AFC Team Structure and Responsibilities

Key Takeaways

  • The three lines of defense model assigns ownership: business units (1LOD), compliance and risk (2LOD), and internal audit (3LOD).
  • A designated BSA/AML compliance officer (or MLRO) with authority, independence, and resources is a mandatory program pillar.
  • Core AFC functions include KYC/onboarding, transaction monitoring and investigations, sanctions screening, SAR/STR filing, and quality assurance.
  • CAMS items test who owns a given task and whether segregation of duties is preserved between detection and decision.
Last updated: June 2026

The Three Lines Of Defense

The three lines of defense model is the backbone of how CAMS expects an anti-financial-crime (AFC) program to be organized, and exam items frequently ask which line owns a task.

LineWhoPrimary financial-crime role
First line (1LOD)Business units, relationship managers, operationsOwn and manage the risk: apply KYC at onboarding, escalate red flags, execute controls in the workflow
Second line (2LOD)Compliance, financial-crime riskSet policy, advise, monitor, run independent transaction monitoring, file SARs, oversee 1LOD
Third line (3LOD)Internal auditProvide independent assurance that the first two lines work as designed

A common trap: internal audit (3LOD) must not own or run the monitoring program it audits, doing so destroys its independence.
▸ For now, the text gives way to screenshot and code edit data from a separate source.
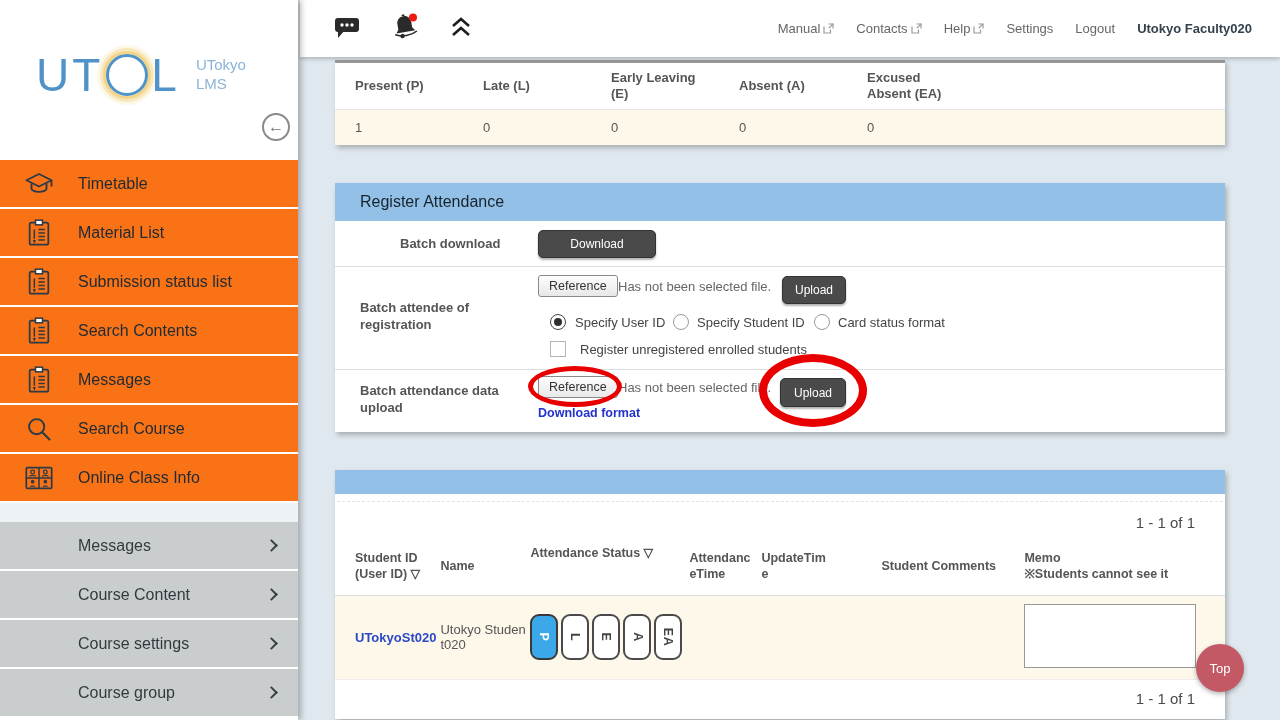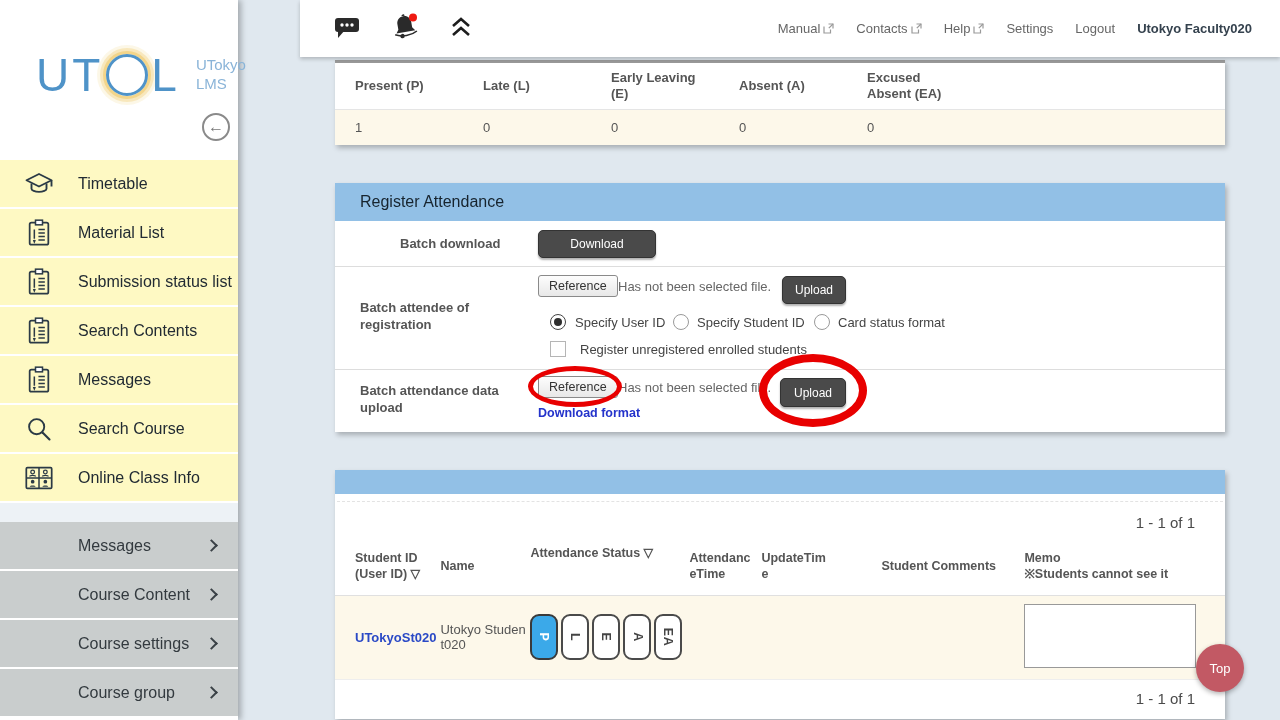--- a/index.html
+++ b/index.html
@@ -1,27 +1,27 @@
 <!DOCTYPE html>
 <html><head>
 <meta charset="utf-8">
 <style>
   * { margin:0; padding:0; box-sizing:border-box; }
   html,body { width:1280px; height:720px; overflow:hidden; font-family:"Liberation Sans", sans-serif; background:#e0e8ef; }
 
   
-  .sidebar { position:absolute; left:0; top:0; width:238px; height:720px; background:#fff; box-shadow:3px 0 6px rgba(0,0,0,0.28); z-index:10; }
+  .sidebar { position:absolute; left:0; top:0; width:298px; height:720px; background:#fff; box-shadow:3px 0 6px rgba(0,0,0,0.28); z-index:10; }
   .logo { position:absolute; top:48px; left:36px; display:flex; align-items:center; }
   .logo-text { font-size:46px; font-weight:300; color:#4f93c8; letter-spacing:3px; display:flex; align-items:center; }
   .logo-o { display:inline-block; width:42px; height:42px; border-radius:50%; border:3px solid #4f93c8; margin:0 3px;
             box-shadow:0 0 0 3px rgba(238,198,96,0.55), 0 0 0 6px rgba(238,198,96,0.32), 0 0 0 9px rgba(238,198,96,0.15); }
   .logo-sub { margin-left:16px; font-size:15px; color:#8ab4d8; line-height:1.25; white-space:pre-line; }
   .collapse-btn { position:absolute; top:113px; right:8px; width:28px; height:28px; border-radius:50%; border:2px solid #8a8a8a; background:#fff; color:#777; font-size:16px; line-height:24px; text-align:center; cursor:pointer; }
   .menu { position:absolute; top:160px; left:0; width:100%; }
-  .menu-item { height:49px; background:#fef9c3; border-bottom:2px solid #fff; display:flex; align-items:center; cursor:pointer; }
+  .menu-item { height:49px; background:#f97316; border-bottom:2px solid #fff; display:flex; align-items:center; cursor:pointer; }
   .menu-item .mi-icon { width:78px; display:flex; justify-content:center; }
   .menu-item .mi-label { font-size:16px; color:#222b33; }
   .menu-gap { height:19px; background:#edf2f6; }
   .menu-item.grey { background:#c9cdcd; padding-left:78px; justify-content:space-between; padding-right:22px; }
   .menu-item.grey .mi-label { color:#333a3f; }
   .chev-right { width:9px; height:9px; border-top:2px solid #3a4146; border-right:2px solid #3a4146; transform:rotate(45deg); }
 
   
   .topbar { position:absolute; left:300px; top:0; right:0; height:57px; background:#fff; box-shadow:0 2px 4px rgba(0,0,0,0.22); z-index:5; display:flex; }
   .tb-icons { display:flex; align-items:center; gap:26px; margin-left:32px; }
Likewise, the front office cannot be the sole judge of whether its own customer is suspicious.

The Designated Compliance Officer / MLRO

A mandatory pillar of any program is a designated BSA/AML compliance officer (called the money-laundering reporting officer, or MLRO, in many jurisdictions). The role requires three things examiners check: sufficient authority to enforce controls and escalate to the board, independence from revenue-generating pressure, and adequate resources (staff, budget, systems). The compliance officer reports the program's status to the board and senior management.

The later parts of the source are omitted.